##### EXCERPTED DATA #####
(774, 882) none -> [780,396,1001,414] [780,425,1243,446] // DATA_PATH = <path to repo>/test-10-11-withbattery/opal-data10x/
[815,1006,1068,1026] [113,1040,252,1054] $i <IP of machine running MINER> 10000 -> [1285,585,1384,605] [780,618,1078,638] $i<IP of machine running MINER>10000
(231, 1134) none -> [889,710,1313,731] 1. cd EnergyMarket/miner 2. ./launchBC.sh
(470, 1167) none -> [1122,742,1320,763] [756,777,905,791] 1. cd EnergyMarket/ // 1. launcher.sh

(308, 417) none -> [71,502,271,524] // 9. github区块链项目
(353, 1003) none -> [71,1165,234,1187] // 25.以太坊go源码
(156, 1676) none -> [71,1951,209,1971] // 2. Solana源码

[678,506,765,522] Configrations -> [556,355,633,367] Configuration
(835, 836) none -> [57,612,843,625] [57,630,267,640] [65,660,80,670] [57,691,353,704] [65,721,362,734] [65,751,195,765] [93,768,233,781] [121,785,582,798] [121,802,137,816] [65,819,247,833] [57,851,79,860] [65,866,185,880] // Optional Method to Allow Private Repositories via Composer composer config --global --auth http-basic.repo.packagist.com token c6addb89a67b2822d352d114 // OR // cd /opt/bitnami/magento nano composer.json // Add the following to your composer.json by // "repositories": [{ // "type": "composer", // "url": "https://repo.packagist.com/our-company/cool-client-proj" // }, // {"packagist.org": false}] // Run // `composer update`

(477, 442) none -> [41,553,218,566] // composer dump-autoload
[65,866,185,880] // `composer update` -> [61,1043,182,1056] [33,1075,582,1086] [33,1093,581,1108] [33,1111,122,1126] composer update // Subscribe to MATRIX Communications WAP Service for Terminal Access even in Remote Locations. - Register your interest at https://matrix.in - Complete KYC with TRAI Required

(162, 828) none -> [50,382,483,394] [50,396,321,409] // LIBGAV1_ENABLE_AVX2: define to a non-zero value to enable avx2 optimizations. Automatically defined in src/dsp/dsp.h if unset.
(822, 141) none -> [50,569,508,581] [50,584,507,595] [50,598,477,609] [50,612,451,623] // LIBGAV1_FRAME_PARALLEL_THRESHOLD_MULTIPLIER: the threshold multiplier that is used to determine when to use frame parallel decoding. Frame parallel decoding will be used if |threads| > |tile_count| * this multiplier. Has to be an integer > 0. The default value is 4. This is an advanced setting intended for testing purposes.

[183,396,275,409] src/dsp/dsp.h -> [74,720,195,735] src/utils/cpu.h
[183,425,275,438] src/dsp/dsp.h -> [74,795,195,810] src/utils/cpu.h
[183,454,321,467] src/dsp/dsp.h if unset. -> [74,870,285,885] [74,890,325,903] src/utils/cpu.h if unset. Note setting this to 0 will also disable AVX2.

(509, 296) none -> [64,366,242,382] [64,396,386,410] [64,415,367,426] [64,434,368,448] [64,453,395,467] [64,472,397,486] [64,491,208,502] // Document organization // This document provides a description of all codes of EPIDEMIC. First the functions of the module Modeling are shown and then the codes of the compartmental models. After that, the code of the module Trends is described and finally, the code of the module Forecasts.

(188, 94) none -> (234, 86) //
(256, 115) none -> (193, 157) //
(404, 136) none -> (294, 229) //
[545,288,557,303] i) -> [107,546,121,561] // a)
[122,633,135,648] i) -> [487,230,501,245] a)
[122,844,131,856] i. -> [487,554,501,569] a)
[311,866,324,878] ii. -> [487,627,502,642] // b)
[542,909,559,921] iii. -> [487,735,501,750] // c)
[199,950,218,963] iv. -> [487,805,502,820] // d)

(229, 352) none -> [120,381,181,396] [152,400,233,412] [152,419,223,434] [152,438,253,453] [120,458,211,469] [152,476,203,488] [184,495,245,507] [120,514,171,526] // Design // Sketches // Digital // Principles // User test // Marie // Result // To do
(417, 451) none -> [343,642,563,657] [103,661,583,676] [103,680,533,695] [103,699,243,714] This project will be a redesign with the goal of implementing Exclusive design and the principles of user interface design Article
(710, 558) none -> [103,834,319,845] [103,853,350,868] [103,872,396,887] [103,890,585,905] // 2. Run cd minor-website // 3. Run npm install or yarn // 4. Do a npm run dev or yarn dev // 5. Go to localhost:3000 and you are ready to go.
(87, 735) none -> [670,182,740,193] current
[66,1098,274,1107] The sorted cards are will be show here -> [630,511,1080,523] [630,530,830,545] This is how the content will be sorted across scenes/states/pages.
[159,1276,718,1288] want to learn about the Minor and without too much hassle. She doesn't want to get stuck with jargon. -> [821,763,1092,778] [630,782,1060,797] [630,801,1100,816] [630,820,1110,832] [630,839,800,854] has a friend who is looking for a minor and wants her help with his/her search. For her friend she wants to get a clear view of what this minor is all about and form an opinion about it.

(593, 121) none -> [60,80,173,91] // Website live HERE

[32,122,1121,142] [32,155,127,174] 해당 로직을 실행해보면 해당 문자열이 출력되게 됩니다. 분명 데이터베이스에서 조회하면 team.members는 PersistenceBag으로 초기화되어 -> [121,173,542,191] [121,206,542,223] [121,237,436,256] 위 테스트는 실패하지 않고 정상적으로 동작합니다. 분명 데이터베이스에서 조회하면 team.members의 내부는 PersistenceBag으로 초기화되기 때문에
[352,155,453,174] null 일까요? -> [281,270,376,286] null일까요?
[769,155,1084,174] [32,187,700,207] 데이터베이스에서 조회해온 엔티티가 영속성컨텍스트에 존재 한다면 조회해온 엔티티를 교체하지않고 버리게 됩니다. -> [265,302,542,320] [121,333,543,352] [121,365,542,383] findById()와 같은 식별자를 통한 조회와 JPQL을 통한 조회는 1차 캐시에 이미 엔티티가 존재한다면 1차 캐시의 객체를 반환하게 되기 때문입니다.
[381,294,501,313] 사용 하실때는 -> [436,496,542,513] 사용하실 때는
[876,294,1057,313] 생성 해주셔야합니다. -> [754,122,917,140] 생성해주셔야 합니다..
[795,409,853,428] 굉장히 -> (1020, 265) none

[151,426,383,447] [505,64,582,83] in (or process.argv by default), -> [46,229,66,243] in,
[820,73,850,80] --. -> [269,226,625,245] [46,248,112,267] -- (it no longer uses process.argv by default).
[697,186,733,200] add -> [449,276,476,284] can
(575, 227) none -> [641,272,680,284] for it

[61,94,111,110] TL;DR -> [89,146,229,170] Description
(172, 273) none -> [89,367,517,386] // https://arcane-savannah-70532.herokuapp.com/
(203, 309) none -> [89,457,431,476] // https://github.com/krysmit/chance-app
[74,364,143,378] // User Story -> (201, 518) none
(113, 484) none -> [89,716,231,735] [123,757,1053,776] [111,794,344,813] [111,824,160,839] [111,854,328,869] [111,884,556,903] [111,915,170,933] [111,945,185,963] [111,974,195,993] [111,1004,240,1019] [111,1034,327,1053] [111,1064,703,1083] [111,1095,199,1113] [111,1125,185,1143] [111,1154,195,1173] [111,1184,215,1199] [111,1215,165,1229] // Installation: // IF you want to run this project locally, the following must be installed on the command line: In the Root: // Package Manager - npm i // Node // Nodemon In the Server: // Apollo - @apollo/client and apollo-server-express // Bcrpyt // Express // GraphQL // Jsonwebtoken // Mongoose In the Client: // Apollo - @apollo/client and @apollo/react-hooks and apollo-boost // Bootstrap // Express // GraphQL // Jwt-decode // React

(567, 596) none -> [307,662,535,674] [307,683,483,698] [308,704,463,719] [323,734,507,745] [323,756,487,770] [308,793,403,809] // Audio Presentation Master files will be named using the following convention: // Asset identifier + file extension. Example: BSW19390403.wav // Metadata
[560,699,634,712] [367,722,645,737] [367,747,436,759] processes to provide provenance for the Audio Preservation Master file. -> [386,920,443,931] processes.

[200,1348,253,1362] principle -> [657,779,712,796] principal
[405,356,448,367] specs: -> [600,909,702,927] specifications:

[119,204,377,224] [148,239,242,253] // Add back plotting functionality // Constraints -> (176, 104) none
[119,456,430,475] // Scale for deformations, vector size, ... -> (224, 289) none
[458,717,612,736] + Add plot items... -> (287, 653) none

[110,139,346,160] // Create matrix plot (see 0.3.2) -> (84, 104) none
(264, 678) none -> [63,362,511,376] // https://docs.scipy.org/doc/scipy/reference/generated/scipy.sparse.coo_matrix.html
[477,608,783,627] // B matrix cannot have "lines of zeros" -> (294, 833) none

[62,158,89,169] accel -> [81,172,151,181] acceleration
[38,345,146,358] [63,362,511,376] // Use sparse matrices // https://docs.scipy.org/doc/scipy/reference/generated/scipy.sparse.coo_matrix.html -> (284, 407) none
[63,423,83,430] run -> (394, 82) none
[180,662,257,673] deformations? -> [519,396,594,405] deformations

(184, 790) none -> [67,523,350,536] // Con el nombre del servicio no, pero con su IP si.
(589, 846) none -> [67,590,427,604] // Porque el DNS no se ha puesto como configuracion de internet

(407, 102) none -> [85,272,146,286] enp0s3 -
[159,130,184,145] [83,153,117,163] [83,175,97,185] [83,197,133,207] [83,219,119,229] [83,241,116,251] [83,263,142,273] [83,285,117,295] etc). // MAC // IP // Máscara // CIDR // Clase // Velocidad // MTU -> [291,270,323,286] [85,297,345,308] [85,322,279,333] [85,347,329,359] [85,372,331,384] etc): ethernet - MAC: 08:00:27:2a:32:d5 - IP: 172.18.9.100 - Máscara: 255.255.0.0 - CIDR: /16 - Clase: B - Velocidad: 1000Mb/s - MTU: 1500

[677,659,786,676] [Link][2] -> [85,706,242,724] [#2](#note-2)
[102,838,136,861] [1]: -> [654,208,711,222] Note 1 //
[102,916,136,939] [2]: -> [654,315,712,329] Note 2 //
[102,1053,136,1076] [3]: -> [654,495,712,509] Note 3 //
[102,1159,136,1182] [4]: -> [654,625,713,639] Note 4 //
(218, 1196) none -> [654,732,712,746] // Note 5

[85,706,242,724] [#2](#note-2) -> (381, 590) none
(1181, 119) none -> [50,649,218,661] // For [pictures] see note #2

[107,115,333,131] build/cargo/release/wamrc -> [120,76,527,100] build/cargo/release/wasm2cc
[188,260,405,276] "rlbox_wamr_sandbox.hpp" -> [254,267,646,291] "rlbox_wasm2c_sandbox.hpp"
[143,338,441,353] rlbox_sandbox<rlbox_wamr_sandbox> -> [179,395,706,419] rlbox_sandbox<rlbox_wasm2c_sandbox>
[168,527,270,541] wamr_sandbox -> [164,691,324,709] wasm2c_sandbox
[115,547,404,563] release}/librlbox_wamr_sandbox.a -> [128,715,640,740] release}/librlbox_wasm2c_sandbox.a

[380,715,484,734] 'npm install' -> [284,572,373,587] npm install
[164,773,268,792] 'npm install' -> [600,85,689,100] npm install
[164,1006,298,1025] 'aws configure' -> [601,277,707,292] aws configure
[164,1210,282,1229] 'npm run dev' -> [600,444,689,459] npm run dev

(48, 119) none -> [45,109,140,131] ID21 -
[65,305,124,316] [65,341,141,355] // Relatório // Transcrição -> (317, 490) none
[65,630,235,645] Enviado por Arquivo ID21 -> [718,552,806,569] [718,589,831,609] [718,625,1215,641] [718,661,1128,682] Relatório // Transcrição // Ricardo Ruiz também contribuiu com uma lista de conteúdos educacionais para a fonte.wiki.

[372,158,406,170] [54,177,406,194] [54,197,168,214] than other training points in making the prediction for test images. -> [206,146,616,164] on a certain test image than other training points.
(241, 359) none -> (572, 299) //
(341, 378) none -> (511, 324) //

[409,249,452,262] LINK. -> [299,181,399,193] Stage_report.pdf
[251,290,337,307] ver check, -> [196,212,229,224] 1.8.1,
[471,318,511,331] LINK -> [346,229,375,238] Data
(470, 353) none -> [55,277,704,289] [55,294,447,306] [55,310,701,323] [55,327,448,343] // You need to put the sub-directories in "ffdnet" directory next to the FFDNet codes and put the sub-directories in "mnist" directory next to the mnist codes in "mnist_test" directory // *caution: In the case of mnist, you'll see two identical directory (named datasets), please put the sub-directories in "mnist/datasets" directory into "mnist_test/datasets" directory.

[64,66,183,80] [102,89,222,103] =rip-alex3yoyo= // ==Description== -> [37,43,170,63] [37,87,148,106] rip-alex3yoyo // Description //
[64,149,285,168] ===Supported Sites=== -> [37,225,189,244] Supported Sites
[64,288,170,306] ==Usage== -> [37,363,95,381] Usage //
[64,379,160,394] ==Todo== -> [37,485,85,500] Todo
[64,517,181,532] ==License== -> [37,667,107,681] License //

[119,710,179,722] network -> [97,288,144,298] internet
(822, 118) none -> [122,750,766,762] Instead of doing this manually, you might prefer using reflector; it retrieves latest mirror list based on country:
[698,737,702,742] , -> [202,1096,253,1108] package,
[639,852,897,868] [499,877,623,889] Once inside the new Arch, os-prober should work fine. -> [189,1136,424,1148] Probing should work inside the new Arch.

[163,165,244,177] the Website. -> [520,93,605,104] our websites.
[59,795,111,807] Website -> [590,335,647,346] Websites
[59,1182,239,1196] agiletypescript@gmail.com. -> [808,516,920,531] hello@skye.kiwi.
#####
-- DIRECTIONS FOR THIS TASK --
Only the lines above from the line with "[820,73,850,80] --. ->" to the line with "[61,94,111,110] TL;DR ->", those two lines included, should be reproduced exactly.

-- SOLUTION TO THIS PROBLEM --
[820,73,850,80] --. -> [269,226,625,245] [46,248,112,267] -- (it no longer uses process.argv by default).
[697,186,733,200] add -> [449,276,476,284] can
(575, 227) none -> [641,272,680,284] for it

[61,94,111,110] TL;DR -> [89,146,229,170] Description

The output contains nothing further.